The recovery period for grade 2 MCL tears will take up to 4 weeks. However, the recovery period is something totally personal, varying significantly from other circumstances.

The recovery period for grade 3 MCL tears will take at least 8 weeks. Often the recovery will take even more, especially if other knee structures have been damaged.

In cases when an MCL injury involved surgical treatment, the recovery period usually takes 2 to 3 months. During this period you should rest in order to prevent any further damage to the ligament and other knee structures which can lead to long – term complications and even prevent you from playing sports in the future.

How to Prevent MCL Tear?

First of all, you need to listen to the instructions of your doctor and your physical therapist while recovering from an MCL injury. If you follow their advice and tips you can prevent further damage of the knee joint, as well as, any damage of the MCL in the future. Avoid playing sports or any other vigorous activity until you have fully recovered.

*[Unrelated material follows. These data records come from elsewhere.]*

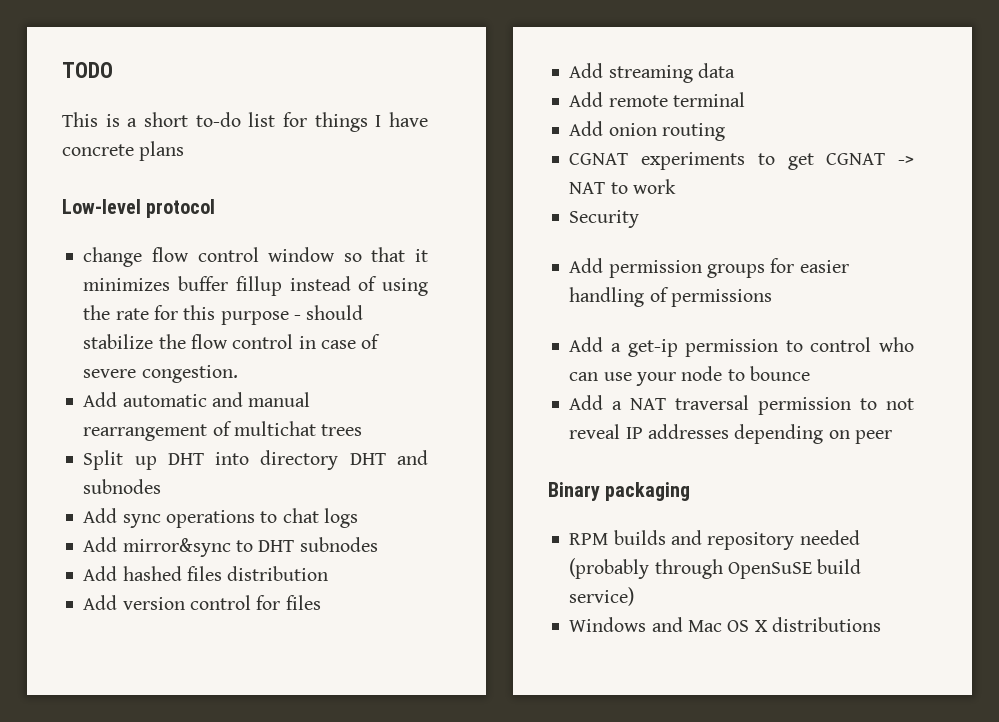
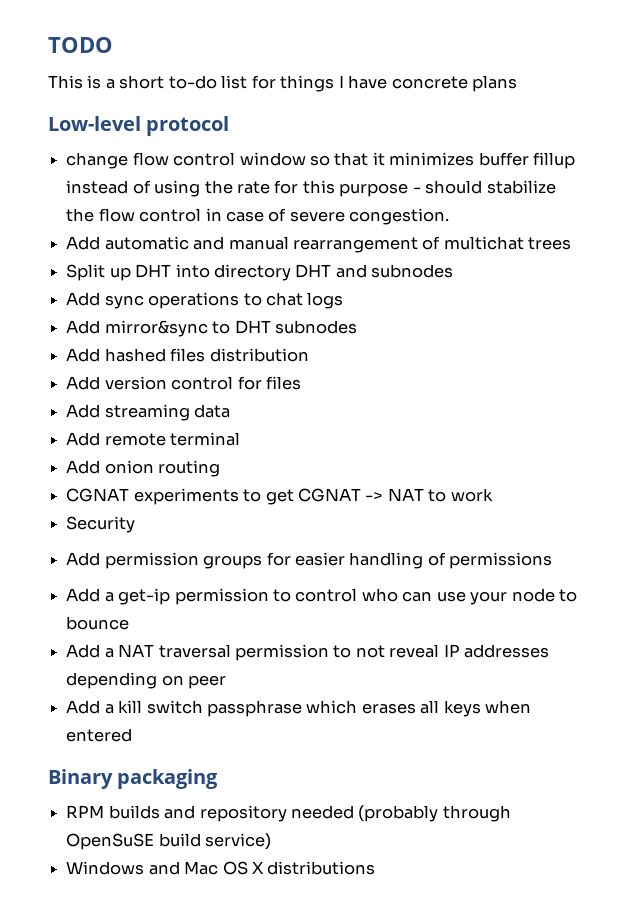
(892, 437) none -> [66,700,532,717] [66,728,133,742] // Add a kill switch passphrase which erases all keys when entered

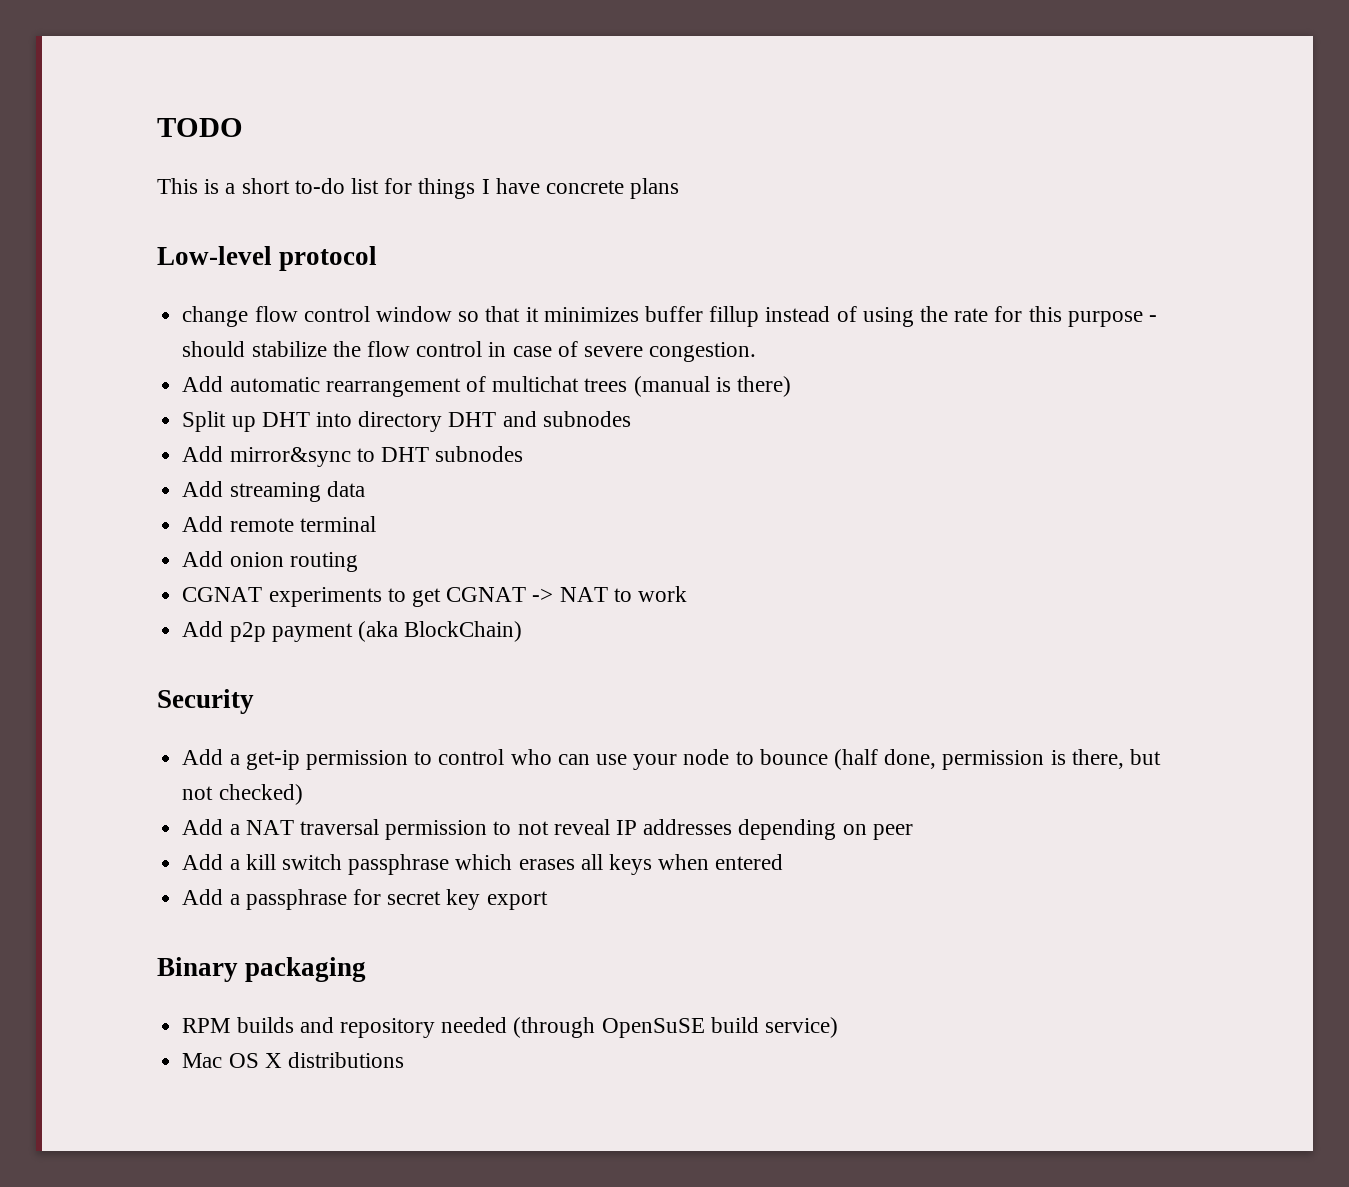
[193,236,289,250] and manual -> (320, 384) none
(572, 243) none -> [633,376,791,397] (manual is there)
[66,292,344,309] // Add sync operations to chat logs -> (631, 419) none
[66,348,309,362] [66,376,301,390] // Add hashed files distribution // Add version control for files -> (524, 454) none
[66,516,136,533] [66,552,553,569] Security // Add permission groups for easier handling of permissions -> [182,621,523,642] [157,689,254,714] Add p2p payment (aka BlockChain) // Security
(130, 623) none -> [834,749,1162,770] [182,784,303,805] (half done, permission is there, but not checked)
(133, 735) none -> [182,889,548,910] // Add a passphrase for secret key export
[358,805,511,822] (probably through -> [513,1017,596,1038] (through
[66,861,180,875] Windows and -> (838, 1027) none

In order to prevent MCL tears from occurring you should be very careful when playing contact sports. Avoid any direct contact and especially direct blows to the knees while playing with your teammates.

Avoid any fast turning, twisting of the knees or other sudden movements which will put extra pressure on your knees, often leading to various knee injuries, including MCL tears.

 Stretching and strengthening exercises are also a great way to prevent MCL tear injuries. If you have strong and flexible leg muscles, you will have less possibility to end up with an injury. A proper warming up before playing any kind of sports is also a must.